## [Source data]
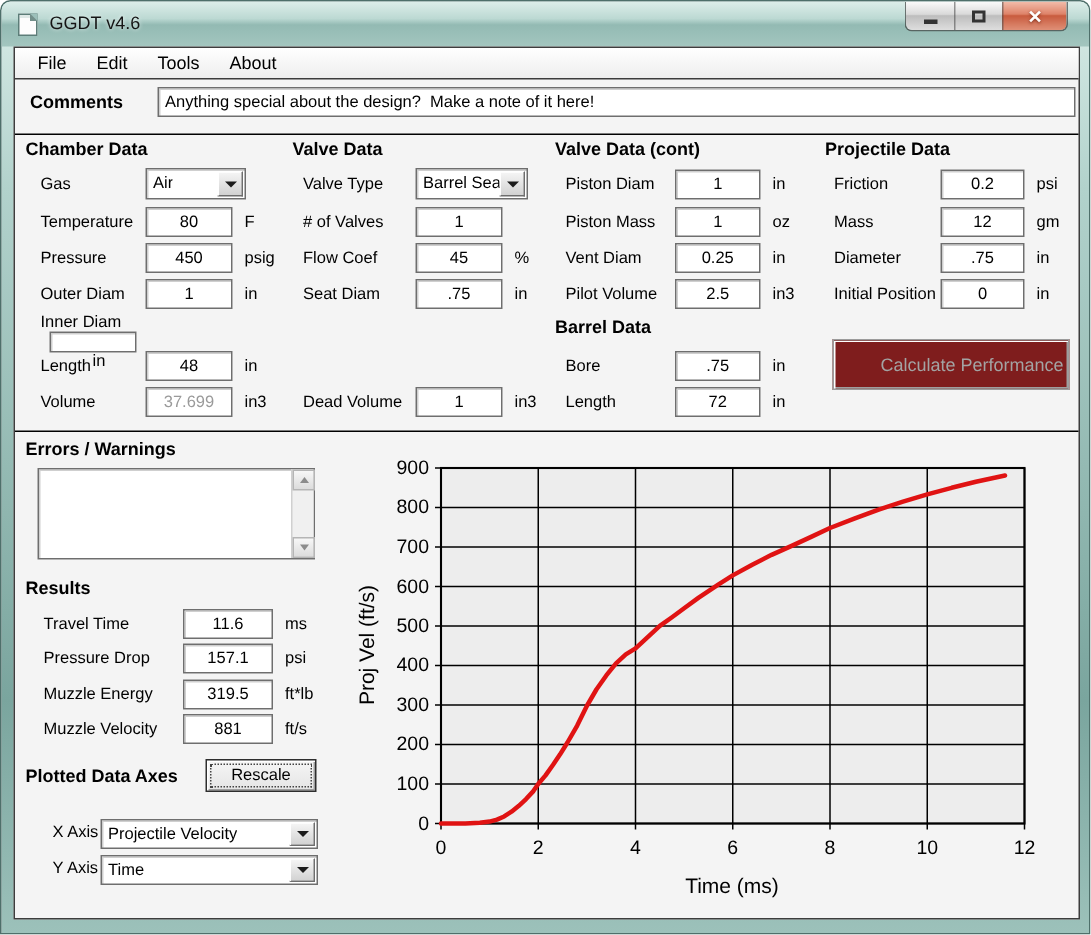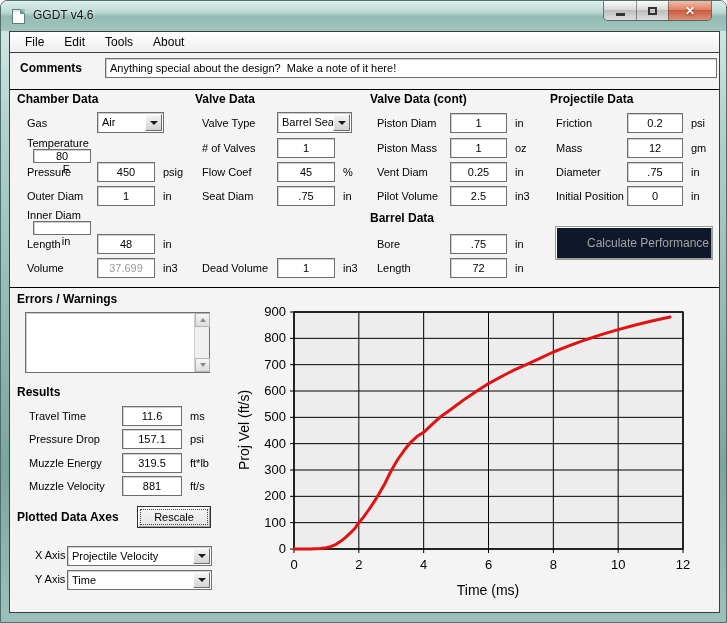--- a/index.html
+++ b/index.html
@@ -55,21 +55,21 @@
   .combo .val { position:absolute; left:4px; top:3px; font-size:11px; white-space:nowrap; overflow:hidden; }
   .combo .btn { position:absolute; right:1px; top:1px; bottom:1px; width:17px;
     background:linear-gradient(180deg,#f5f5f5,#d2d2d2); border:1px solid;
     border-color:#ffffff #6e6e6e #6e6e6e #ffffff; display:flex; align-items:center; justify-content:center; }
   .arr-down { width:0; height:0; border-left:4px solid transparent; border-right:4px solid transparent;
     border-top:4px solid #1c1c1c; }
 
   .btn3d { background:linear-gradient(180deg,#f6f6f6,#e4e4e4); border:1px solid #6f6f6f;
     box-shadow:inset 1px 1px 0 #ffffff, inset -1px -1px 0 #9f9f9f;
     font:11px "Liberation Sans",sans-serif; color:#000; text-align:center; }
-  .btn3d.disabled { color:#a3a3a3; background:#0f172a; border-color:#9b9b9b;padding-left:28px; }
+  .btn3d.disabled { color:#a3a3a3; background:#7f1d1d; border-color:#9b9b9b;padding-left:28px; }
   .btn3d.focusdefault { border:1px solid #2e2e2e; outline:1px dotted #444; outline-offset:-4px; }
 
   .section { position:absolute; }
   .chamber .row { left:10px; } .chamber .lbl { width:70px; } .chamber .tfield { width:58px; }
   .valve  .row { left:7px; }  .valve  .lbl { width:75px; } .valve  .tfield { width:58px; }
   .vcont  .row { left:7px; }  .vcont  .lbl { width:73px; } .vcont  .tfield { width:57px; }
   .proj   .row { left:6px; }  .proj   .lbl { width:71px; } .proj   .tfield { width:56px; }
 
   .errors-box { position:absolute; left:15px; top:280px; width:185px; height:61px;
     background:#fff; border:1px solid #6e6e6e; box-shadow:inset 1px 1px 0 #cfcfcf; }
@@ -123,21 +123,21 @@
       <div class="sec-title">Chamber Data</div>
       <div class="row" style="top:20px;">
         <span class="lbl">Gas</span>
         <div class="combo" style="width:67px;padding-left:27px;">
           <span class="val">Air</span>
           <div class="btn">
               <span class="arr-down"></span>
             </div>
         </div>
       </div>
-      <div class="row" style="top:45px;flex-direction:column;">
+      <div class="row" style="top:45px;">
         <span class="lbl">Temperature</span>
         <input class="tfield" value="80" style="">
         <span class="unit">F</span>
       </div>
       <div class="row" style="top:69px;">
         <span class="lbl">Pressure</span>
         <input class="tfield" value="450" style="">
         <span class="unit">psig</span>
       </div>
       <div class="row" style="top:93px;">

## [Work request]
Since the pictures are not wanted, set down only the rest of each record, exactly as above.

## [Response box]
--- a/index.html
+++ b/index.html
@@ -55,21 +55,21 @@
   .combo .val { position:absolute; left:4px; top:3px; font-size:11px; white-space:nowrap; overflow:hidden; }
   .combo .btn { position:absolute; right:1px; top:1px; bottom:1px; width:17px;
     background:linear-gradient(180deg,#f5f5f5,#d2d2d2); border:1px solid;
     border-color:#ffffff #6e6e6e #6e6e6e #ffffff; display:flex; align-items:center; justify-content:center; }
   .arr-down { width:0; height:0; border-left:4px solid transparent; border-right:4px solid transparent;
     border-top:4px solid #1c1c1c; }
 
   .btn3d { background:linear-gradient(180deg,#f6f6f6,#e4e4e4); border:1px solid #6f6f6f;
     box-shadow:inset 1px 1px 0 #ffffff, inset -1px -1px 0 #9f9f9f;
     font:11px "Liberation Sans",sans-serif; color:#000; text-align:center; }
-  .btn3d.disabled { color:#a3a3a3; background:#0f172a; border-color:#9b9b9b;padding-left:28px; }
+  .btn3d.disabled { color:#a3a3a3; background:#7f1d1d; border-color:#9b9b9b;padding-left:28px; }
   .btn3d.focusdefault { border:1px solid #2e2e2e; outline:1px dotted #444; outline-offset:-4px; }
 
   .section { position:absolute; }
   .chamber .row { left:10px; } .chamber .lbl { width:70px; } .chamber .tfield { width:58px; }
   .valve  .row { left:7px; }  .valve  .lbl { width:75px; } .valve  .tfield { width:58px; }
   .vcont  .row { left:7px; }  .vcont  .lbl { width:73px; } .vcont  .tfield { width:57px; }
   .proj   .row { left:6px; }  .proj   .lbl { width:71px; } .proj   .tfield { width:56px; }
 
   .errors-box { position:absolute; left:15px; top:280px; width:185px; height:61px;
     background:#fff; border:1px solid #6e6e6e; box-shadow:inset 1px 1px 0 #cfcfcf; }
@@ -123,21 +123,21 @@
       <div class="sec-title">Chamber Data</div>
       <div class="row" style="top:20px;">
         <span class="lbl">Gas</span>
         <div class="combo" style="width:67px;padding-left:27px;">
           <span class="val">Air</span>
           <div class="btn">
               <span class="arr-down"></span>
             </div>
         </div>
       </div>
-      <div class="row" style="top:45px;flex-direction:column;">
+      <div class="row" style="top:45px;">
         <span class="lbl">Temperature</span>
         <input class="tfield" value="80" style="">
         <span class="unit">F</span>
       </div>
       <div class="row" style="top:69px;">
         <span class="lbl">Pressure</span>
         <input class="tfield" value="450" style="">
         <span class="unit">psig</span>
       </div>
       <div class="row" style="top:93px;">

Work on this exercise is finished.